(YOUR ASSIGNMENT)
Reproduce the data below exactly. Skip the pictures.

◇ ◇ ◇ ◇ ◇ ◇ ◇

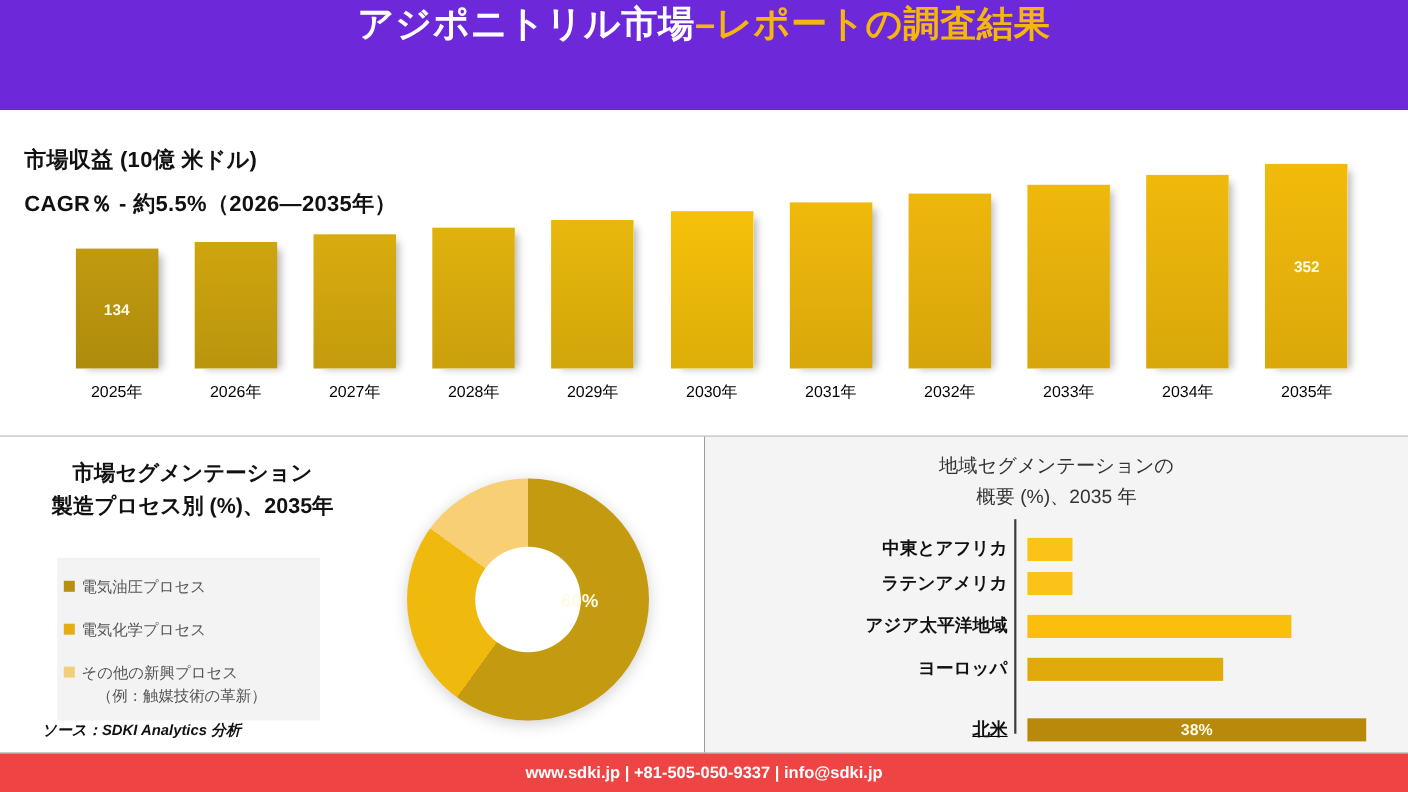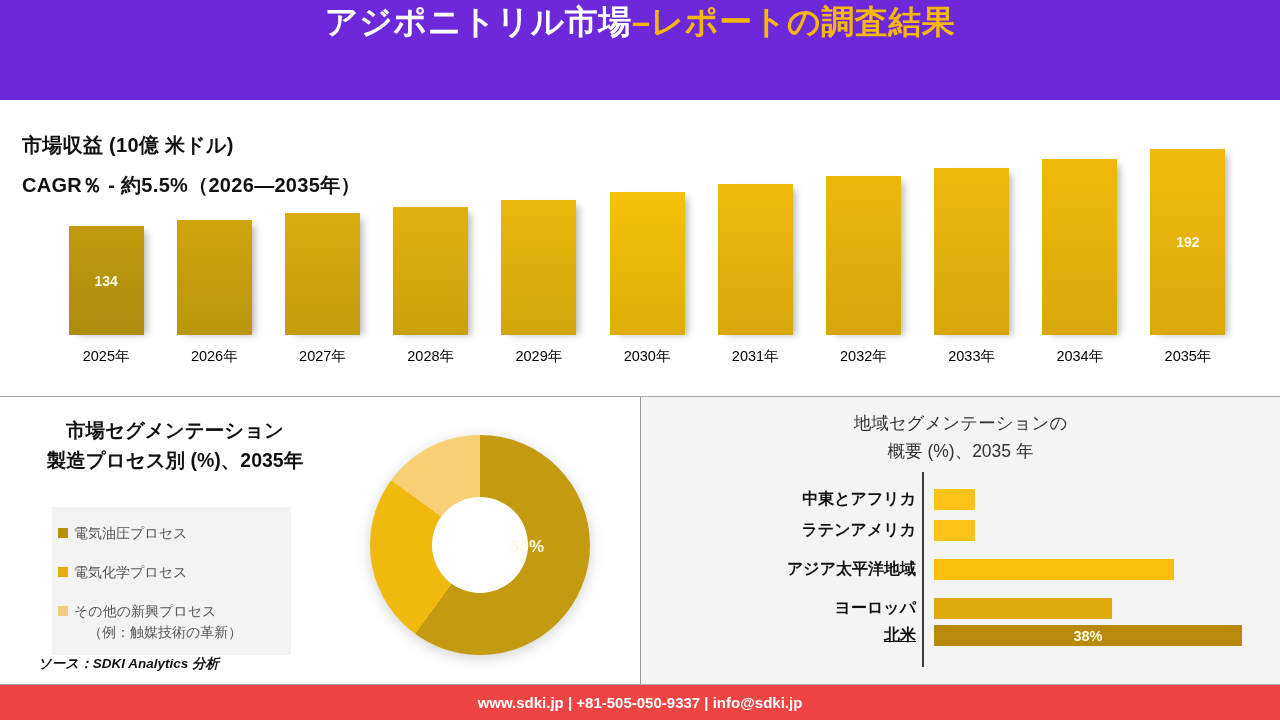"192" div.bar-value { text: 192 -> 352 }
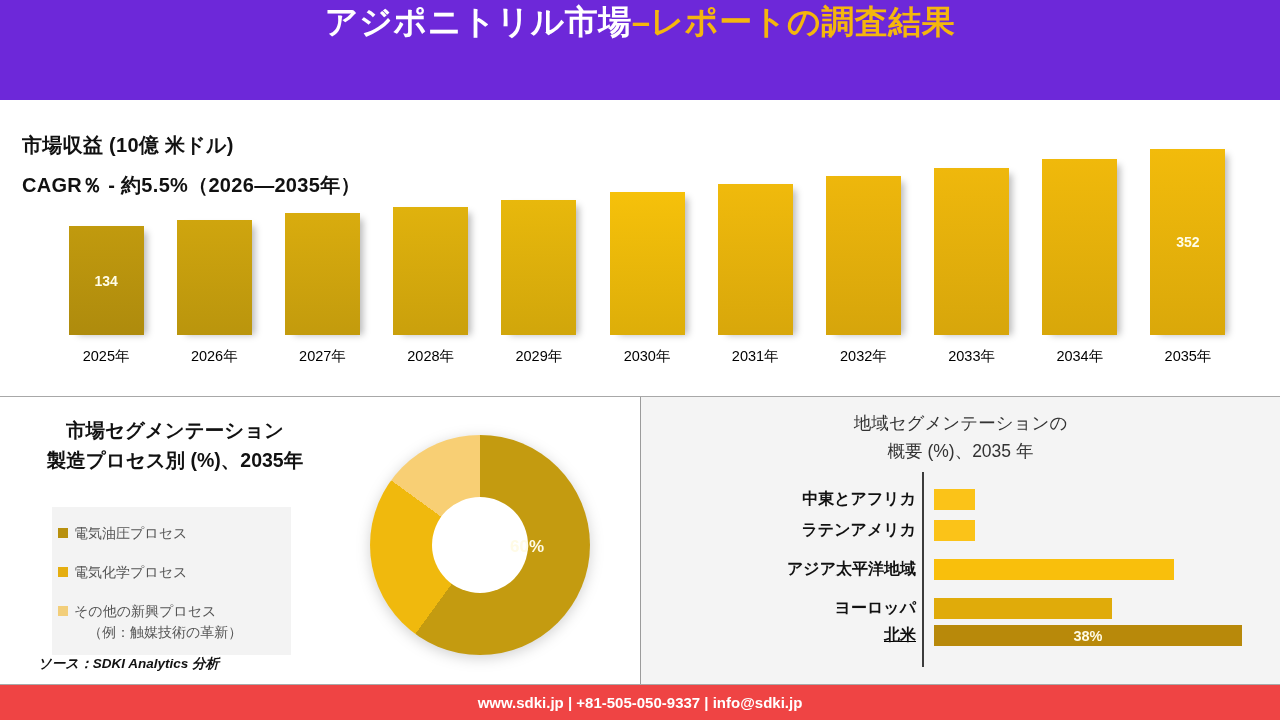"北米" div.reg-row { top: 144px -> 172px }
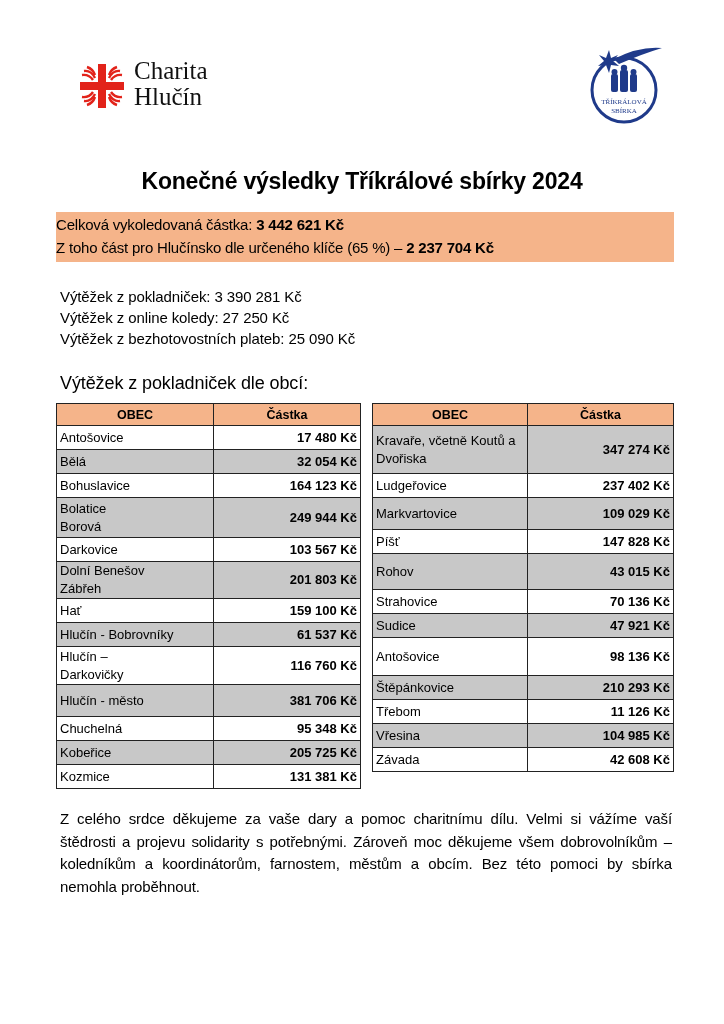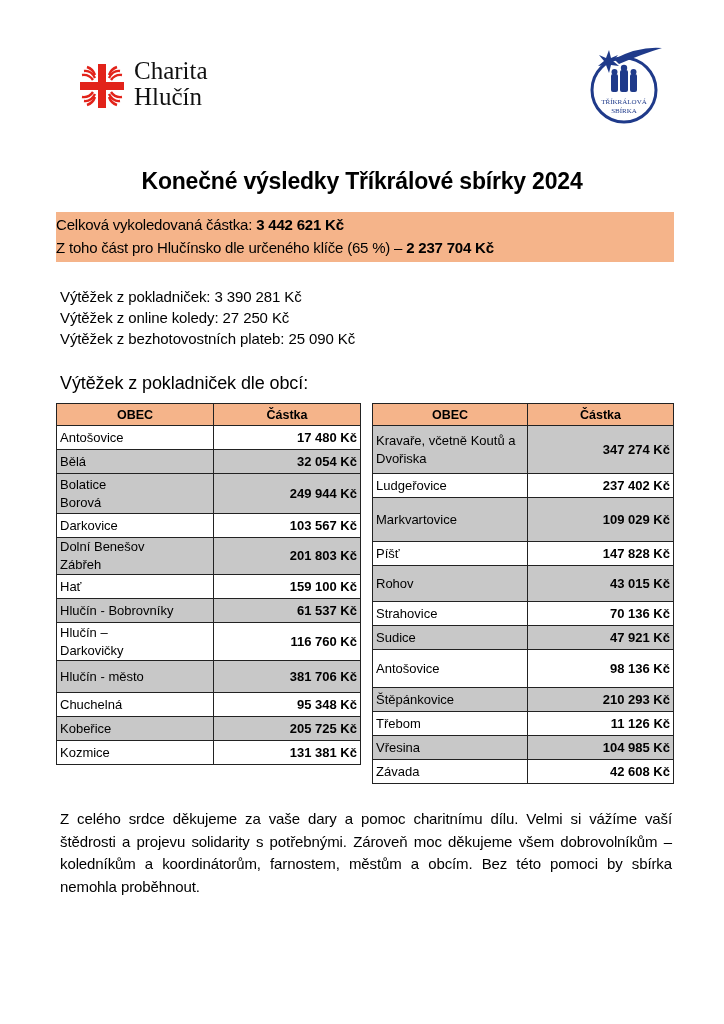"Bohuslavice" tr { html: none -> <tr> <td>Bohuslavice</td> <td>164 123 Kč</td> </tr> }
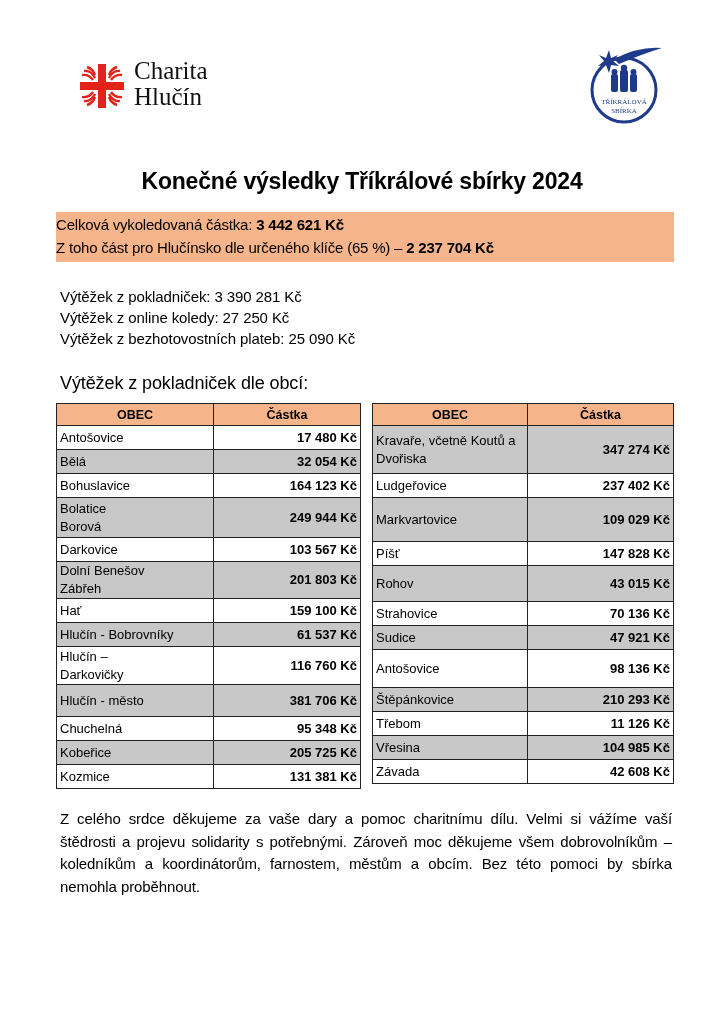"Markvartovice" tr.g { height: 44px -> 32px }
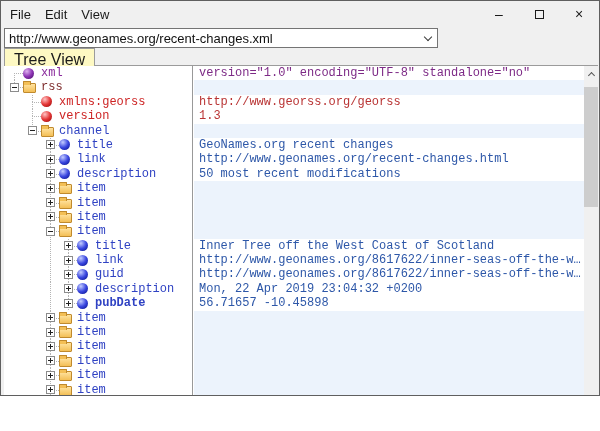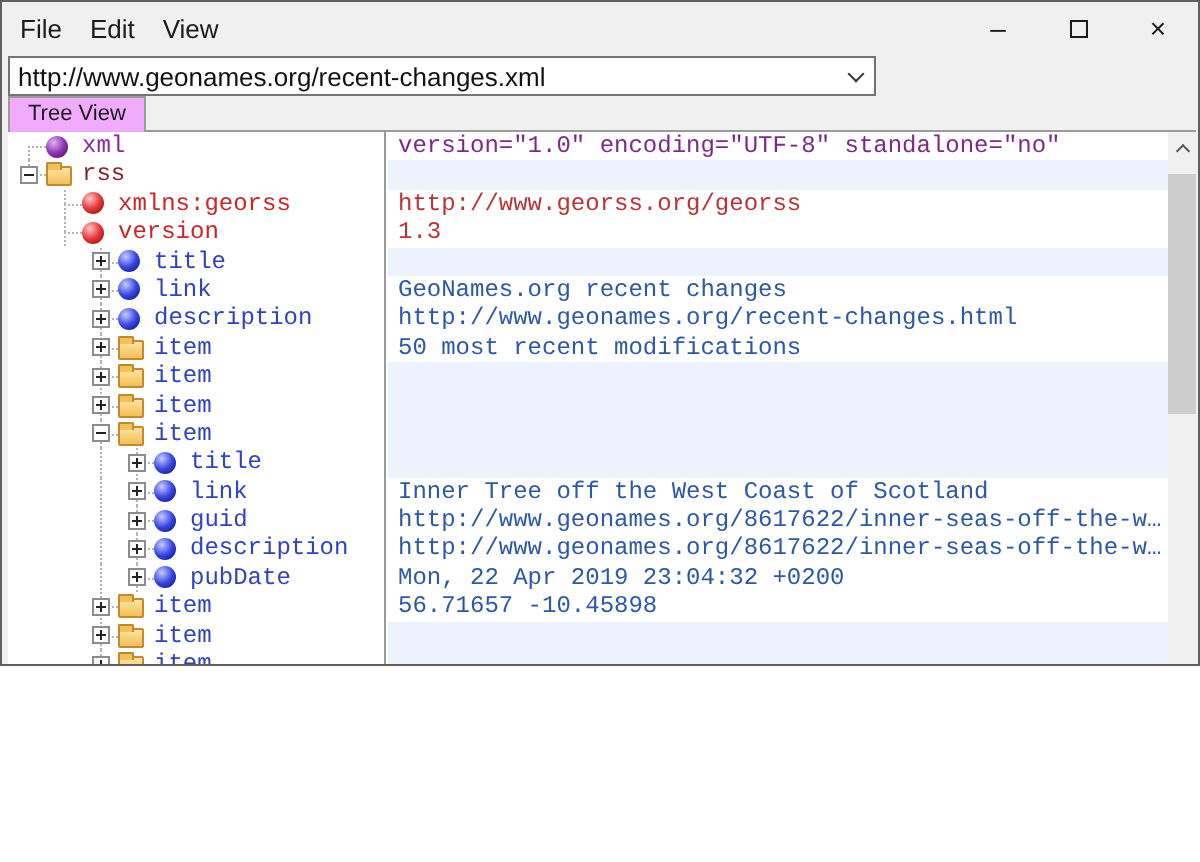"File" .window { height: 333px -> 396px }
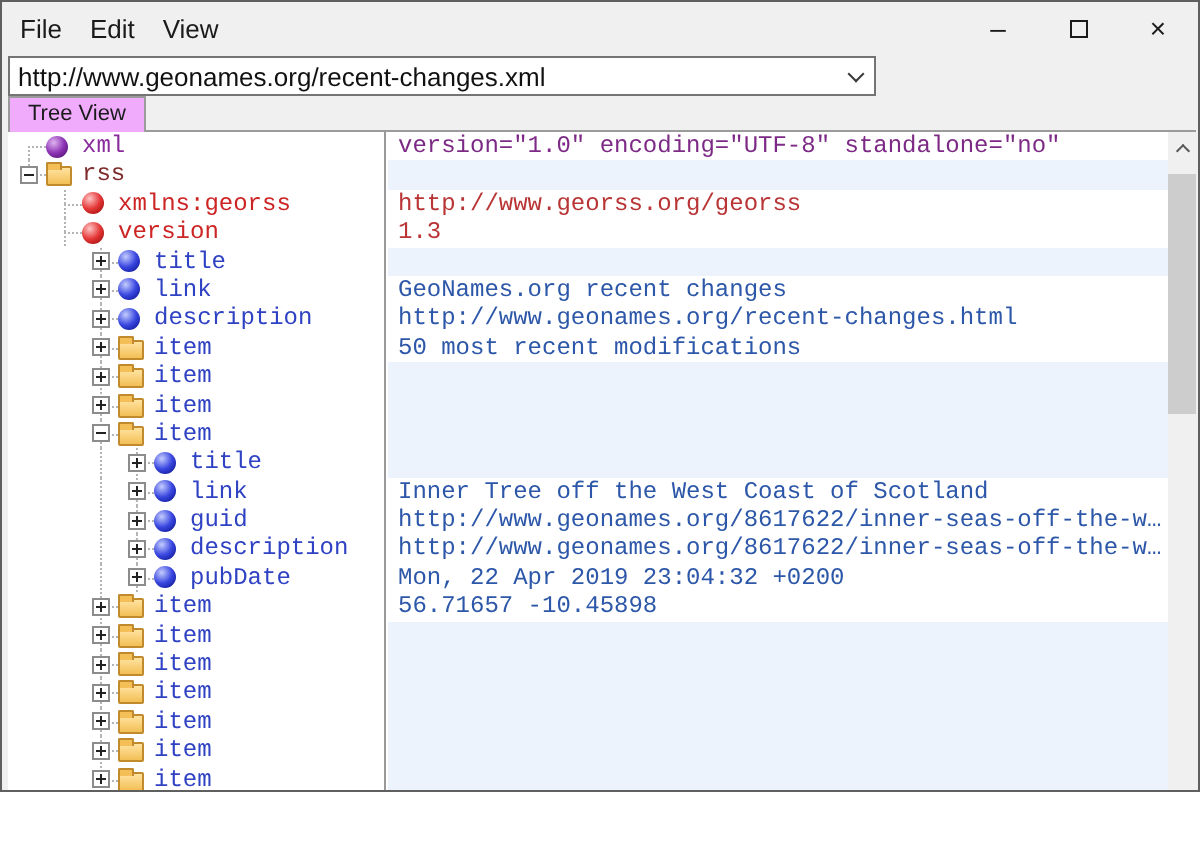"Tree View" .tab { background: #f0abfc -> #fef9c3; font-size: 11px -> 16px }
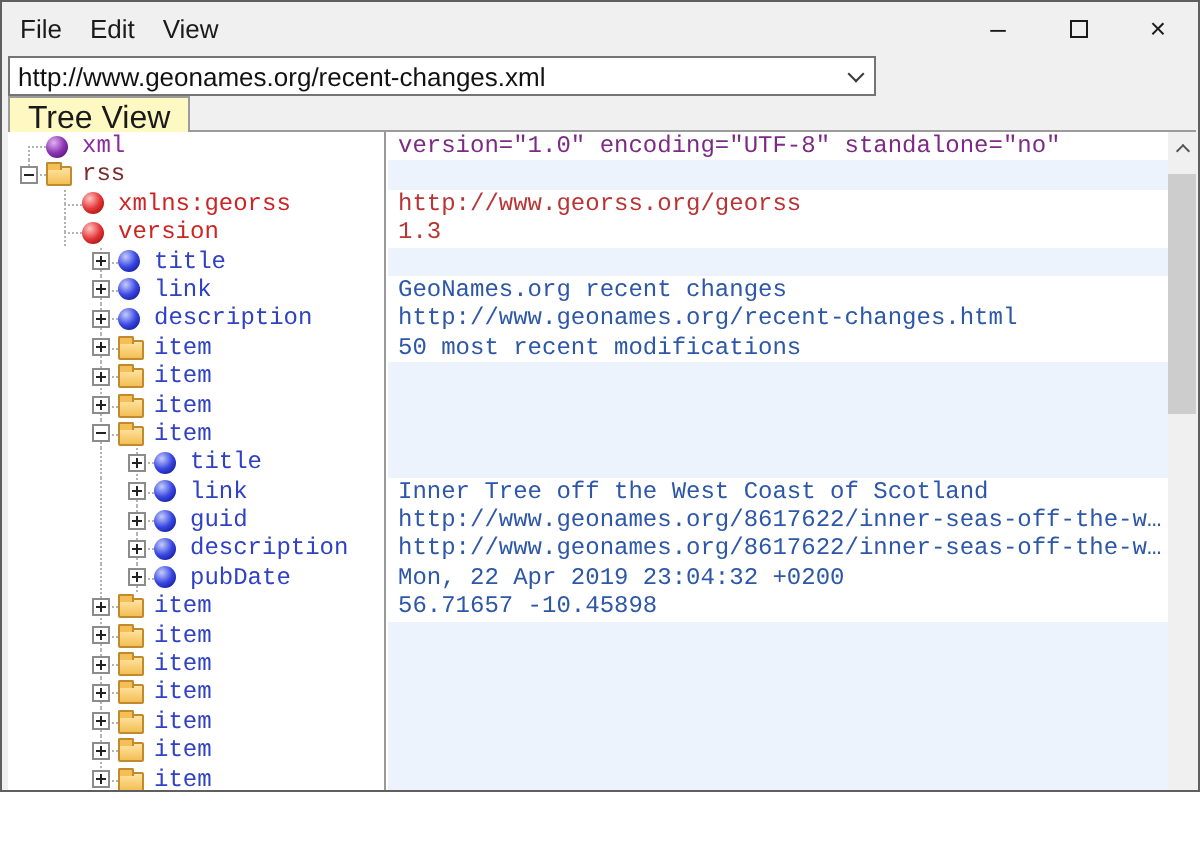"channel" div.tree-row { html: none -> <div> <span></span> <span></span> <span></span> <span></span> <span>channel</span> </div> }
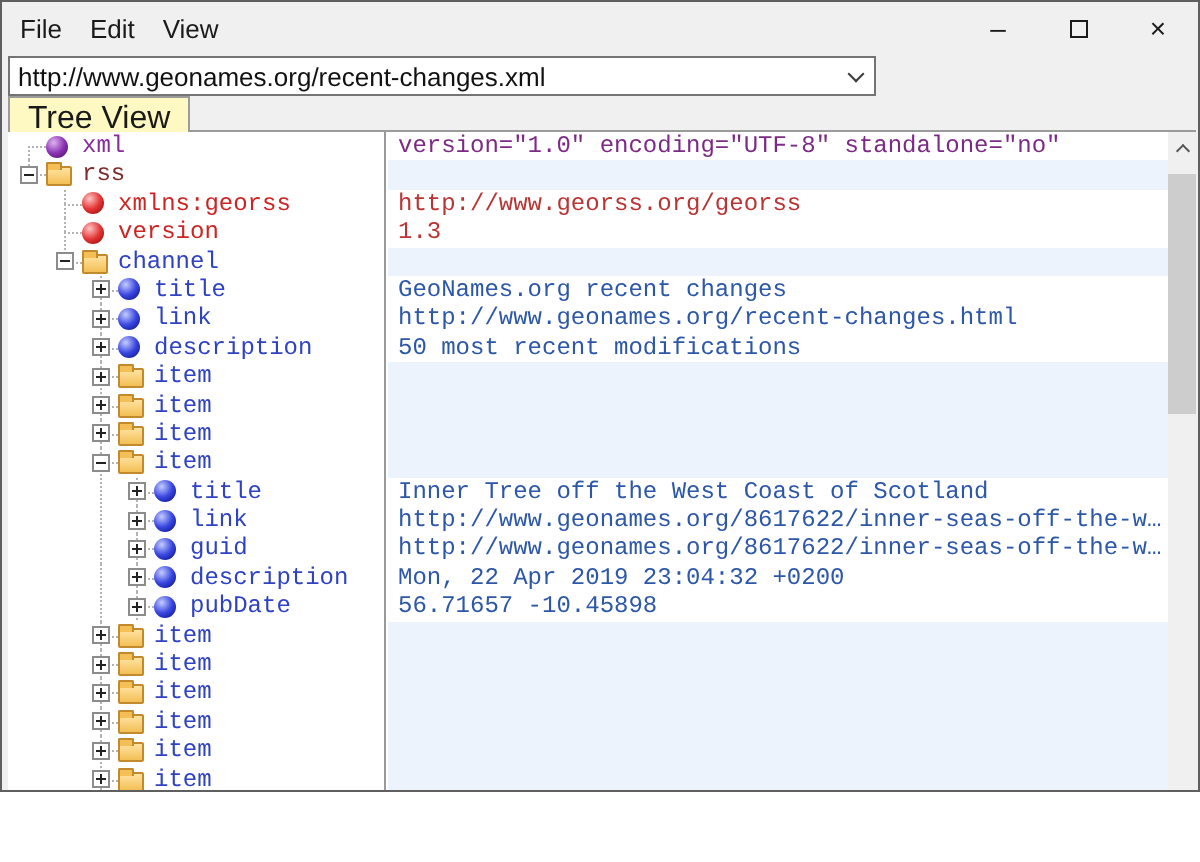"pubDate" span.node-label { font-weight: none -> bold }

◇ ◇ ◇ ◇ ◇ ◇ ◇

(RESULT OF THIS TASK)
"192" div.bar-value { text: 192 -> 352 }
"北米" div.reg-row { top: 144px -> 172px }
"Bohuslavice" tr { html: none -> <tr> <td>Bohuslavice</td> <td>164 123 Kč</td> </tr> }
"Markvartovice" tr.g { height: 44px -> 32px }
"File" .window { height: 333px -> 396px }
"Tree View" .tab { background: #f0abfc -> #fef9c3; font-size: 11px -> 16px }
"channel" div.tree-row { html: none -> <div> <span></span> <span></span> <span></span> <span></span> <span>channel</span> </div> }
"pubDate" span.node-label { font-weight: none -> bold }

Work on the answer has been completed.